Restate all of the following data exactly, keeping any images out of the copy.

• Source material
○ ○ ○ ○ ○ ○ ○
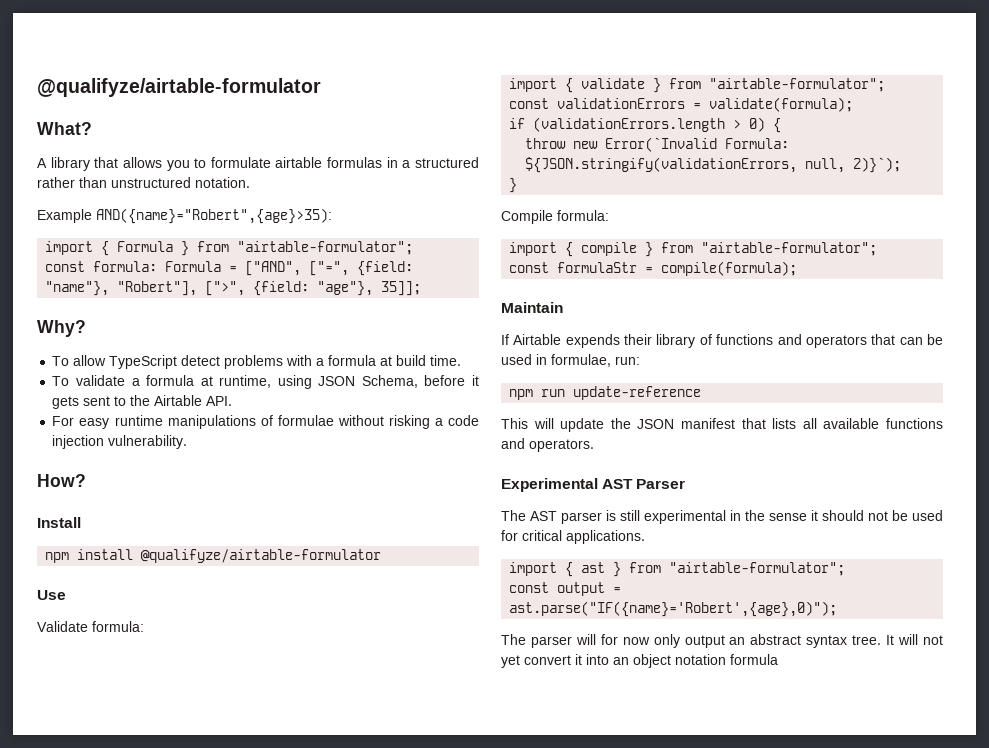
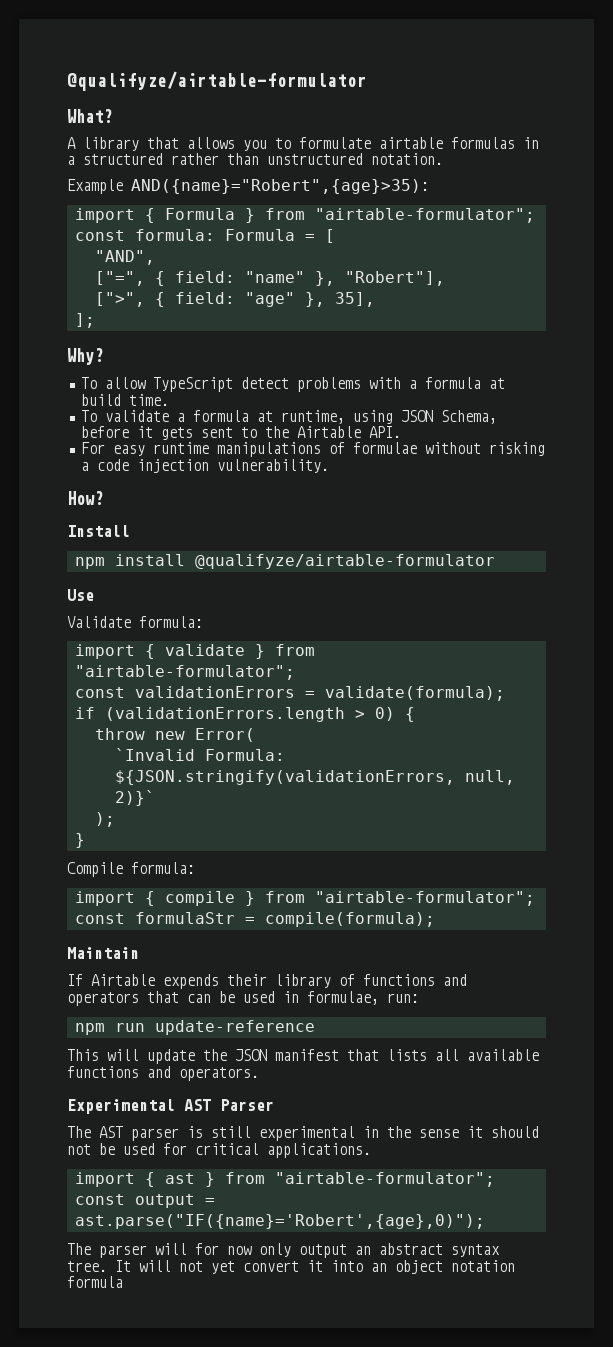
- const formula: Formula = ["AND", ["=", {field: "name"}, "Robert"], [">", {field: "age"}, 35]];
+ const formula: Formula = [
+ "AND",
+ ["=", { field: "name" }, "Robert"],
+ [">", { field: "age" }, 35],
+ ];
- throw new Error(`Invalid Formula: ${JSON.stringify(validationErrors, null, 2)}`);
+ throw new Error(
+ `Invalid Formula: ${JSON.stringify(validationErrors, null, 2)}`
+ );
○ ○ ○ ○ ○ ○ ○
• Response to this exercise
- const formula: Formula = ["AND", ["=", {field: "name"}, "Robert"], [">", {field: "age"}, 35]];
+ const formula: Formula = [
+ "AND",
+ ["=", { field: "name" }, "Robert"],
+ [">", { field: "age" }, 35],
+ ];
- throw new Error(`Invalid Formula: ${JSON.stringify(validationErrors, null, 2)}`);
+ throw new Error(
+ `Invalid Formula: ${JSON.stringify(validationErrors, null, 2)}`
+ );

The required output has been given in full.